“Democracy is at a crossroads in Tunisia”

Tunisian Prime Minister Hamadi Jebali on the current situation in his country

14/03/2012 | 17:00 - 18:30 | DGAP | Members only


Category: Tunisia, Democratization/System Change

Tunisia has a good chance to become a democratic, peaceful and stabil state, and a good example for the whole region. However, this development will be at risk, if the government does not meet the population’s high expectations to find a quick solution for the social problems, said Hamadi Jebali, Prime Minister of Tunisia, during his speech at the DGAP on March 14th, 2012. Therefore, the West has to design a “Marshall Plan” to support his country in the creation of new jobs.

The Tunisians are proud of the fact that they got rid of the dictator by their own means, without a military coup, bloodshed or support from outside the country, said Jebali, who himself had been in prison for 15 years during the years of Ben Ali’s regime. Thereby, they rebuted the Western prejudice that the Arabic-Islamic culture is a good basis for dictatorships. “This has been a revolution for the dignity of men, political freedom and social justice.”

The government is planning to implement the plans of the revolution. “But we are facing enormous problems,” said Jebali. Though the dictator has abdicated, the old tyrannic system is still in existance, for example on the administrative level and within the military. Moreover, a conflict of interests between the revolutionary parties has erupted, and extremists on the left and the right are causing unrest on the streets.

“These people do not believe in democracy or that they can have a future within a democratic system,” said the Vice President of the Islamist Ennahda Party. The increasing numbers of violent Salafists and Dschihadists are the most dangerous developments, since these groups believe that freedom and democracy contradict the rules of Islam. Instead of violence, Tunisia needs a culture of dialoge to approach the problems.

The most important task is to find a solution to the socio-economic problems, said the Tunisian Prime Minister. In Tunisia, 800.000 people are unemployed, 200.000 of them with a college education. “They want jobs, houses and a better future. And all of them demand to change everything at once.” His government, however, is not able to satisfy all these needs all of a sudden, because of the absence of material and natural resources. Thus, democracy is at a crossroads in Tunisia.

His country needs Western help to create jobs, to support vocational trainings and to undertake an administrative reform, said Jebali.
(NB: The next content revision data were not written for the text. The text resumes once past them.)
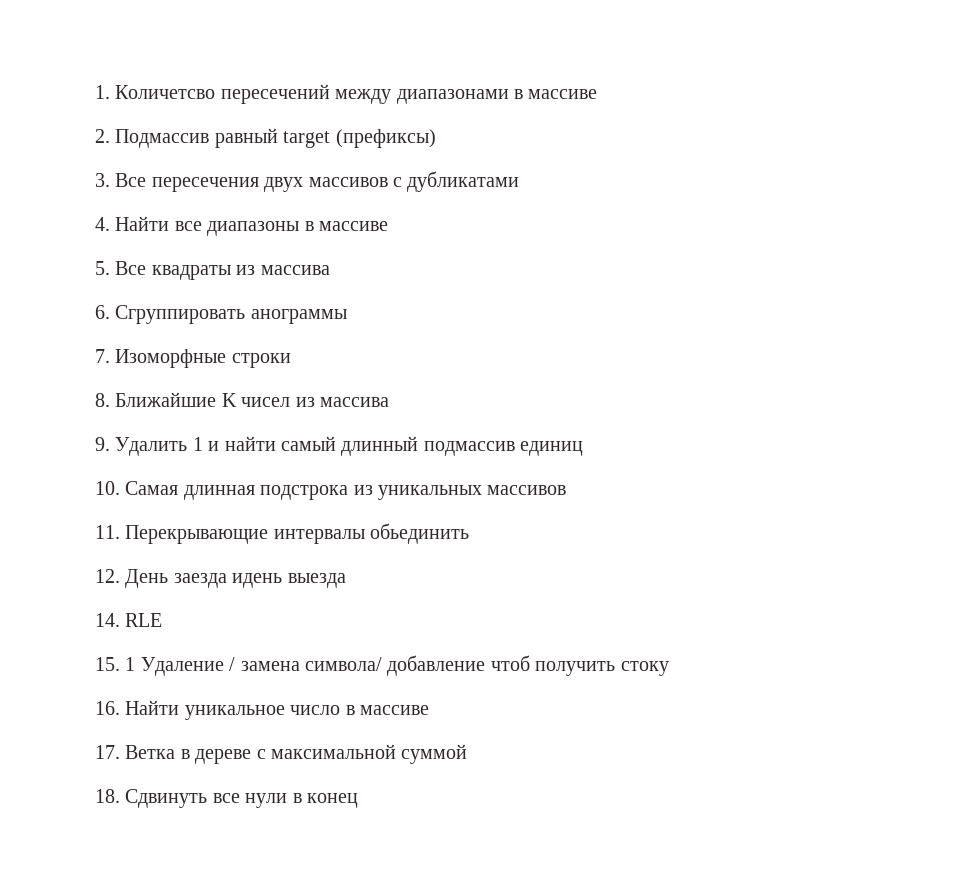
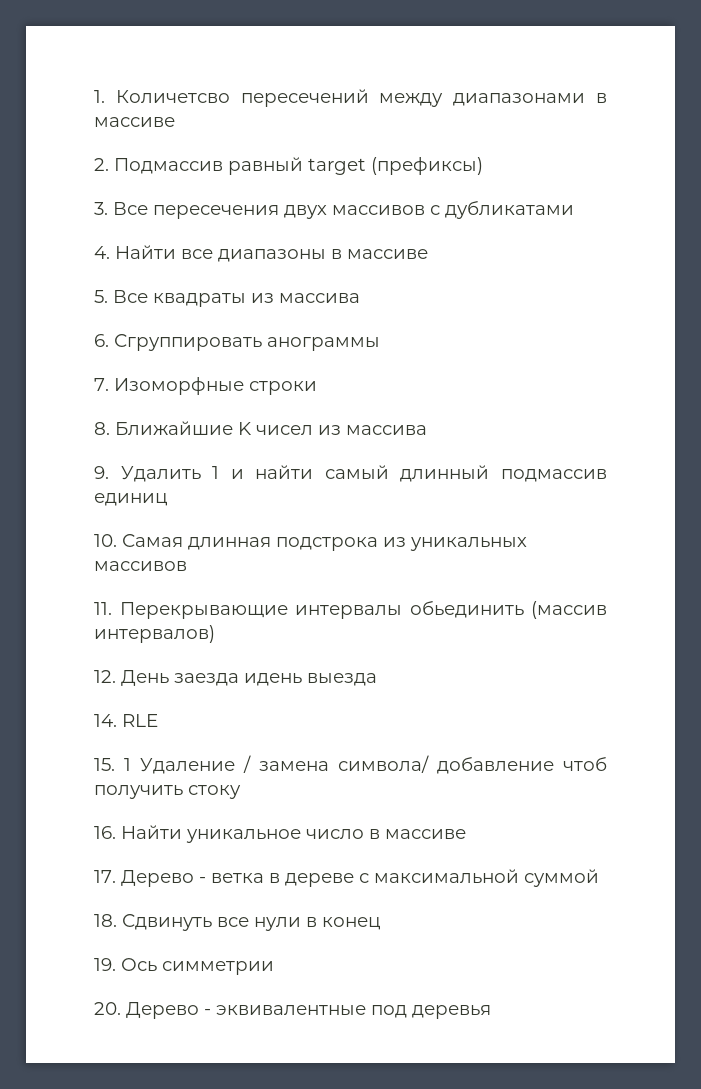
- 11. Перекрывающие интервалы обьединить
+ 11. Перекрывающие интервалы обьединить (массив интервалов)
- 17. Ветка в дереве с максимальной суммой
+ 17. Дерево - ветка в дереве с максимальной суммой
+ 19. Ось симметрии
+ 20. Дерево - эквивалентные под деревья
Furthermore, Tunisia needs Western investments to build up its construction industry and the infrastructure. Especially Germany, with its dual vocational education, could contribute a lot to a significant improvement in these fields. To achieve these aims, Tunisia will need investments in the amount of one billion Euro for a period of one or two years.

Jebali, a graduate ingeneer himself, is convinced that transformation of Tunisia will lead to success. There is a moderate Islamic movement that originated in the country itself, an educated leadership and middle class, a functioning civil society and an army that is not politically tinged. Therefore, European investments in his country are “investments in democracy, stability and security.”